Fig. 5. TAB2 is required for the resistance to TNF-induced necroptotic cell death in PPP6C deficient cells.

A, B Control and Tab2-knockdown L929 cells were treated with TZ for the indicated time, and analyzed under a microscope (A) or quantified by flow cytometer (B) after stained with PI. Scale bar, 50 μm. C Control and Tab2-knockdown L929 cells were treated with TZ for the indicated time and then lysed for immunoblot with indicated antibodies. D, E Control and Tab2-knockdown Ppp6c-KO L929 cells were treated with TZ for the indicated time, and analyzed under a microscope (D) or quantified by flow cytometer (E) after stained with PI. Scale bar, 50 μm.
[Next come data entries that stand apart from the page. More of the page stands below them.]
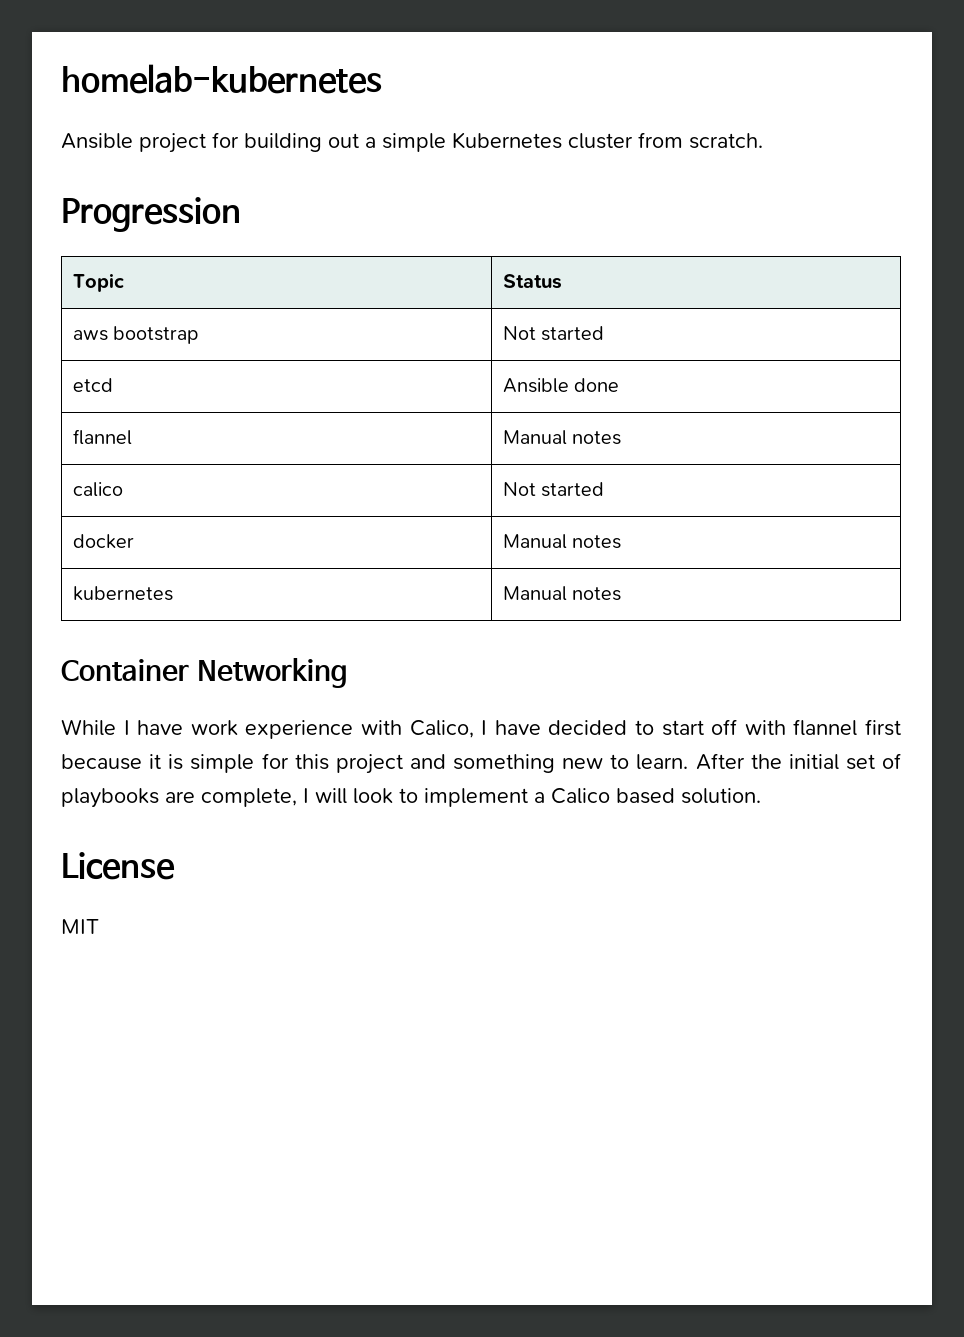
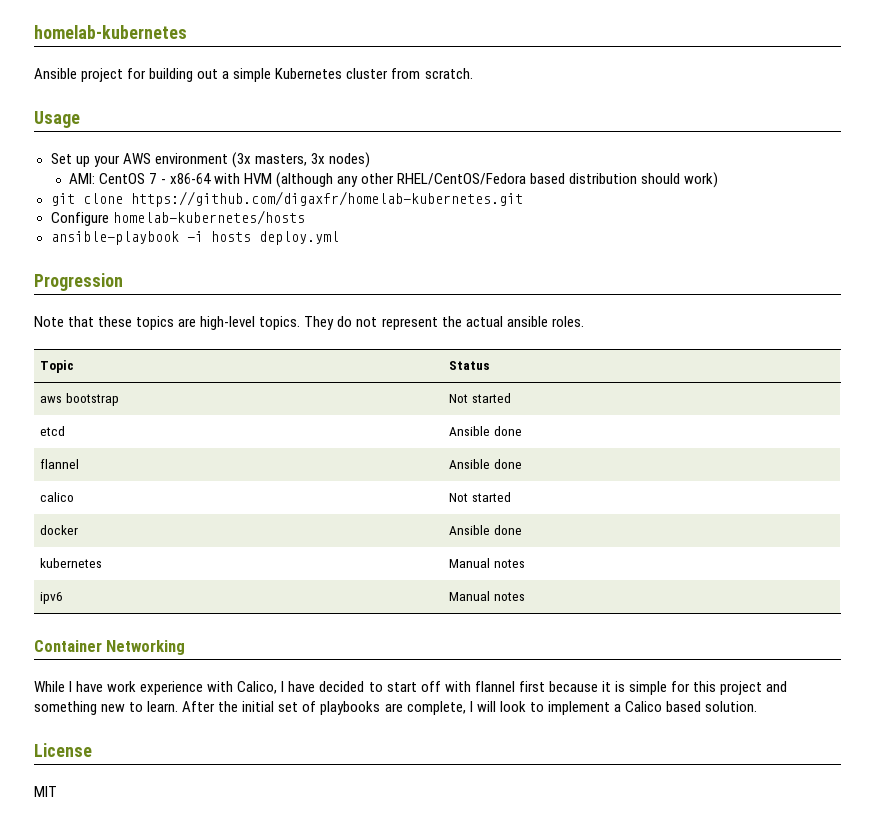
+ Usage
+ Set up your AWS environment (3x masters, 3x nodes)
+ AMI: CentOS 7 - x86-64 with HVM (although any other RHEL/CentOS/Fedora based distribution should work)
+ git clone https://github.com/digaxfr/homelab-kubernetes.git
+ Configure homelab-kubernetes/hosts
+ ansible-playbook -i hosts deploy.yml
  Progression
+ Note that these topics are high-level topics. They do not represent the actual ansible roles.
- flannel | Manual notes
+ flannel | Ansible done
- docker | Manual notes
+ docker | Ansible done
  kubernetes | Manual notes
+ ipv6 | Manual notes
F Control and Tab2-knockdown Ppp6c-KO L929 cells were treated with TZ for the indicated time and then lysed for immunoblot with indicated antibodies. G, H Control and Tab2-knockdown L929 cells were pretreated with TAK1 inhibitor (5Z-7-Oxozeaenol, 1 μM) in the presence or absence of Necrostatin-1 (10 μM) for 30 min, and then treated with TZ for 4 h. Cells were stained with PI and analyzed under a microscope (G) or quantified by flow cytometer (H). Scale bar, 50 μm. I Control and Tab2-knockdown L929 cells were pretreated with TAK1 inhibitor (5Z-7-Oxozeaenol, 1 μM) for 30 min, and then treated with TNF (10 ng/ml) for the indicated time. Cell lysates were probed with indicated antibodies. Data shown are representative of three independent experiments and presented as means ± SDs of triplicates (B, E, H). **p < 0.01, ***p < 0.001, with one-way ANOVA analysis (B, E, H).